● **Exercise directions**: Among the lines below, take the one holding "6. Automatic Maintenance", the one holding "7. Configuration & Management", and all lines between them. Set them down exactly.

** Opening Material to process block **

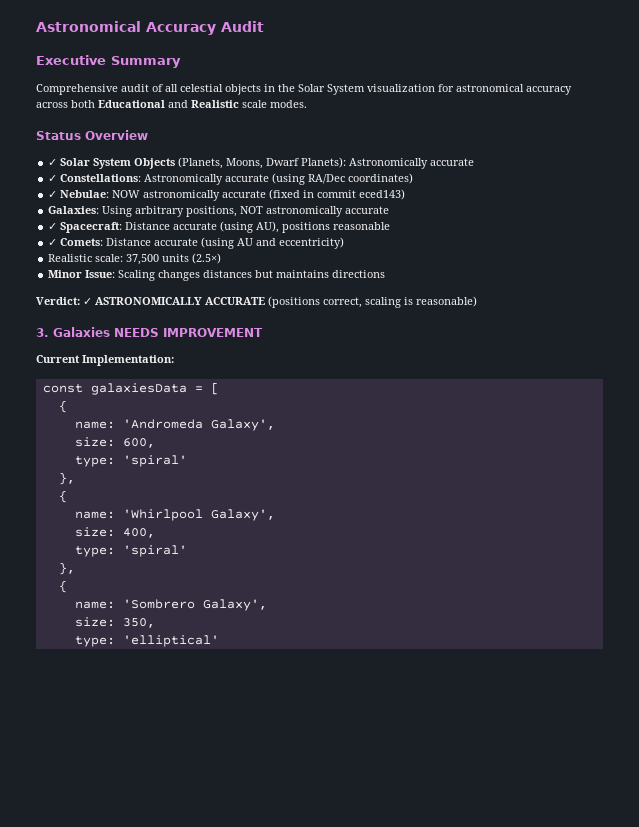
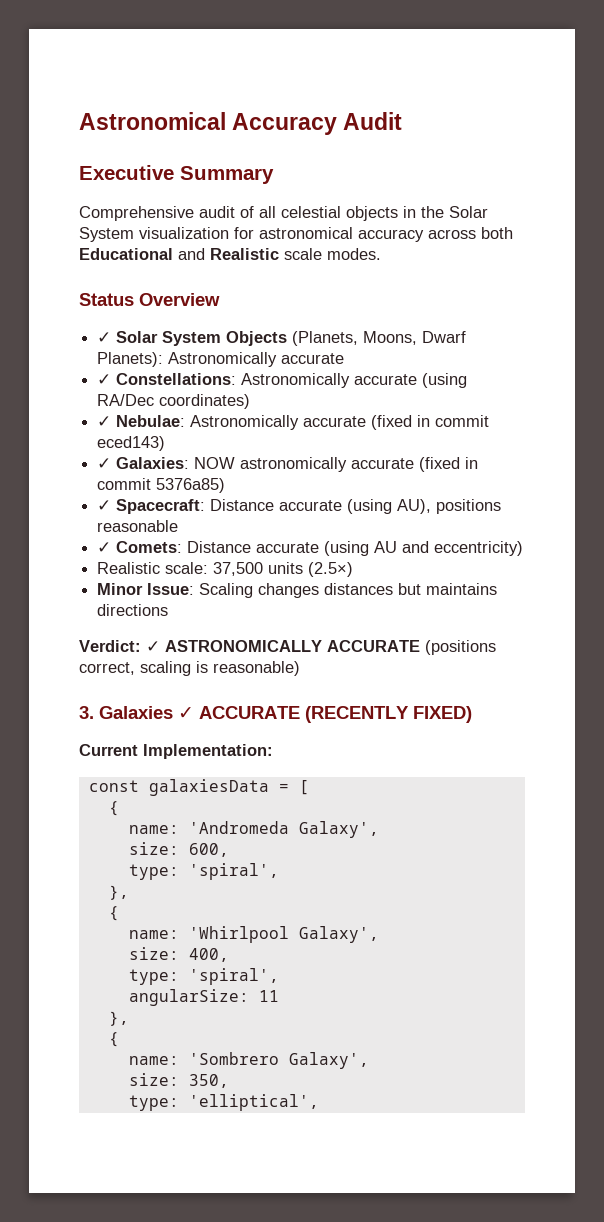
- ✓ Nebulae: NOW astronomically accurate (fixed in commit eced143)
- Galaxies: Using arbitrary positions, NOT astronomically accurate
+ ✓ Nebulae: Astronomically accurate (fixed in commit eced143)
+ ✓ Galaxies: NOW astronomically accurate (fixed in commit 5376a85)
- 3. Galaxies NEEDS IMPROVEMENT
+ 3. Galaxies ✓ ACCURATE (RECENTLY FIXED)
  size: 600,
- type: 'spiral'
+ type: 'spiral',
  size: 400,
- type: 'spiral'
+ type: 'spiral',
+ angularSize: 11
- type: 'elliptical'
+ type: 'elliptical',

** Closing Material to process block **
** Opening Material to process block **

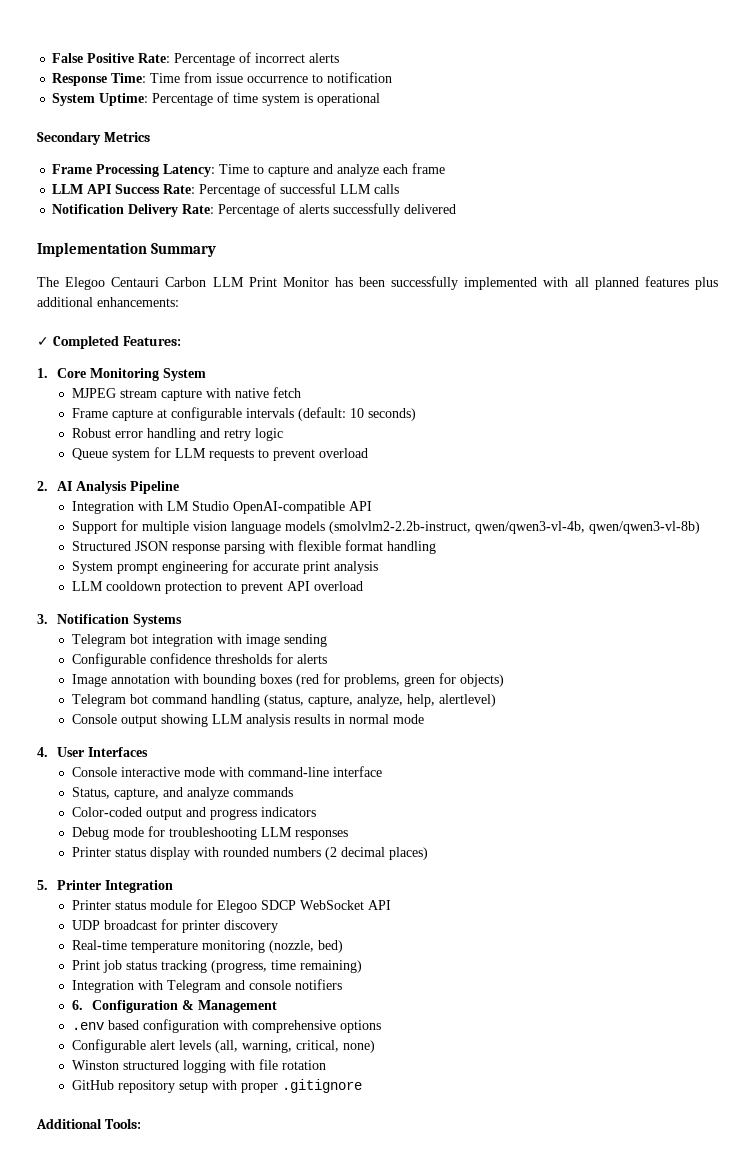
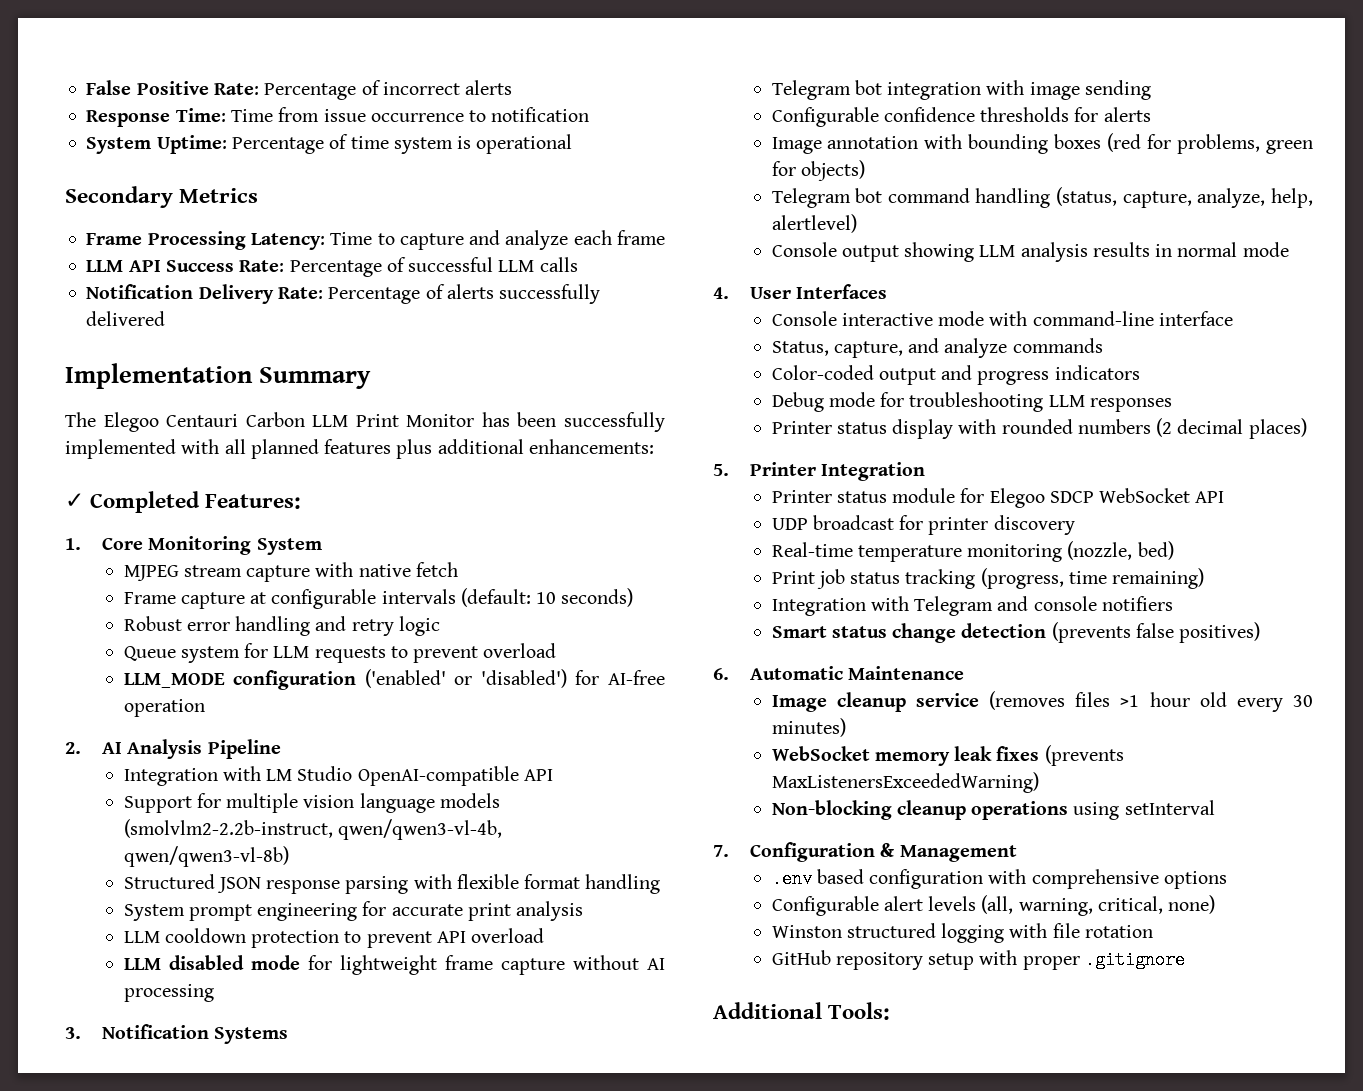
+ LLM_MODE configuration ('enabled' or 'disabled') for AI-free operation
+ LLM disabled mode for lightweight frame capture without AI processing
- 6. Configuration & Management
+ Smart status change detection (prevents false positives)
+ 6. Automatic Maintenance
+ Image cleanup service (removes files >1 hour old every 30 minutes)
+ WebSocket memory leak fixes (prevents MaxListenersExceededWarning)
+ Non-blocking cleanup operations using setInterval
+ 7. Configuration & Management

** Closing Material to process block **

● **Result of the exercise**:
+ 6. Automatic Maintenance
+ Image cleanup service (removes files >1 hour old every 30 minutes)
+ WebSocket memory leak fixes (prevents MaxListenersExceededWarning)
+ Non-blocking cleanup operations using setInterval
+ 7. Configuration & Management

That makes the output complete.